Dictation

Nov. 19th, 2024 06:45 pm
rowyn: (studious)
[personal profile] rowyn
 

My wrists hurt. 


Partly because of this and partly because it's really hard physically typing over 5,000 words in a day, I finally decided to try dictation software. After however many years it's been since people told me “you should try dictation software”. I remember Maggie read a book 7 or 8 years ago about how to write 10,000 words per day and one critical tip is “use dictation software”. Imagine typing 10,000 words every day. Wrists. What even are they. I’ve been writing 5200-iish words per day for the last 22 days and my wrists are already annoyed with me.
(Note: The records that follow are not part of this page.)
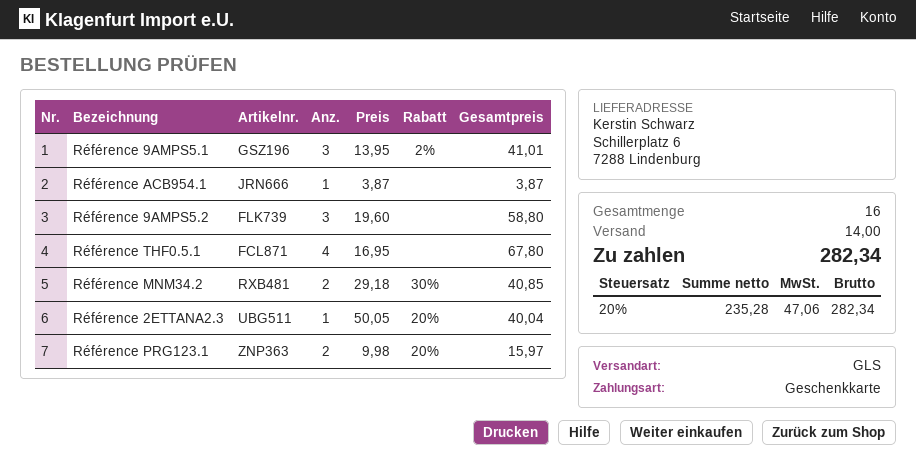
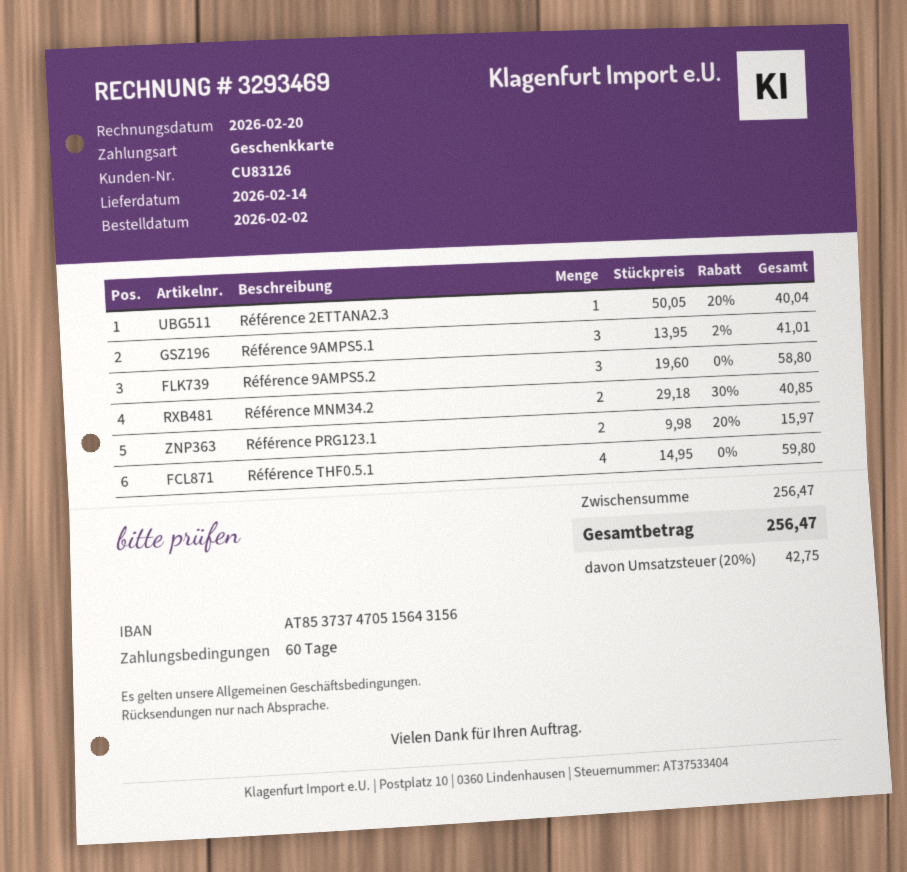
Référence ACB954.1: 1 x 3.87 = 3.87 -> none
Référence THF0.5.1: 4 x 16.95 = 67.80 -> 4 x 14.95 = 59.80
shipping: 14.00 -> none
tax: 20% = 47.06 -> 20% = 42.75
total: 282.34 -> 256.47

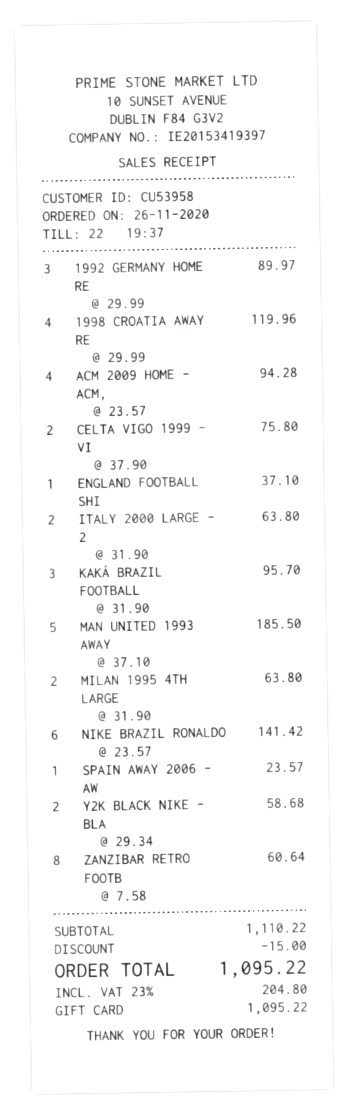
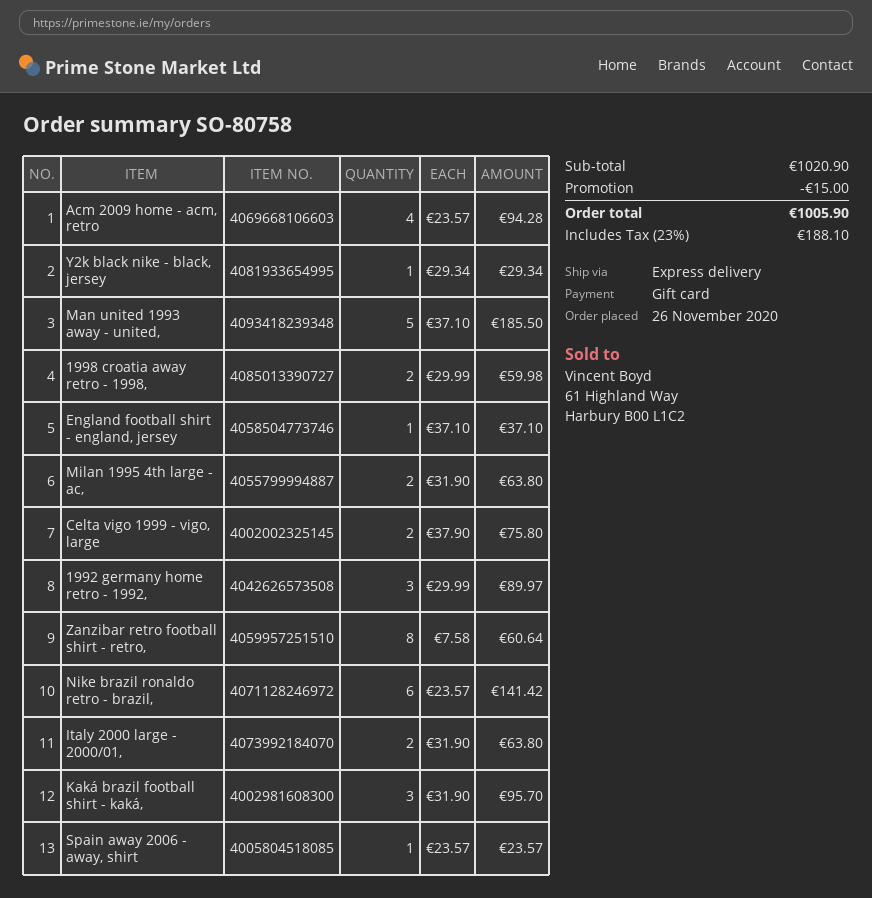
1998 CROATIA AWAY RE: 4 x 29.99 = 119.96 -> 2 x 29.99 = 59.98
Y2K BLACK NIKE - BLA: 2 x 29.34 = 58.68 -> 1 x 29.34 = 29.34
subtotal: 1110.22 -> 1020.90
tax: 23% = 204.80 -> 23% = 188.10
total: 1095.22 -> 1005.90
But I didn't try dictation software. One reason I didn't try dictation software is that I don't think coherently out loud. My thoughts just ramble in many different directions, especially trying to tell a story out loud. It always seems like an insurmountable barrier: how would you even do that? When I'm having a conversation and telling someone about a story I wrote, or plan to write, I'm keenly aware of how directionless and wandering I am. 


I'm looking at the text that I'm writing -- well, speaking -- and it's a mess. But I’ll keep going.


I don't know where I'm going with this. One reason this is a mess is that this software doesn't punctuate anything.  It’s just building one enormous paragraph of Oops All Words, no periods, no commas, nothing.


So to decide on which transcription software to use, I did a Duckduckgo search. Yeah, I'm too hipster for Google these days. Did I already write a blog post about why I don't use Google? I don't think I did; I think I wrote a thread on fediverse? 


I don't use Google anymore because Google kept giving me a frontpage of Oops All Reddit and Quora. And I didn't want to know what Quora and Reddit had to say about, eg, whether all near-sightedness can be corrected with glasses. I think Google has an agreement with Reddit now only they can give search results from Reddit or something like that? So I was saved from Reddit in my search results by going to DuckDuckGo, which was great in my opinion. That's a feature, not a bug. I can't believe Google paid you for the privilege of giving me irrelevant results from Reddit. Anyway, that was the thing that did it even more than the AI summaries. I hate AI  but I could ignore them. But when the entire first page of results is just Reddit posts: nope. 


The best thing about this post so far is how it illustrates what I don't like about talking vs typing. Where am I going with this? Who even knows. Not me!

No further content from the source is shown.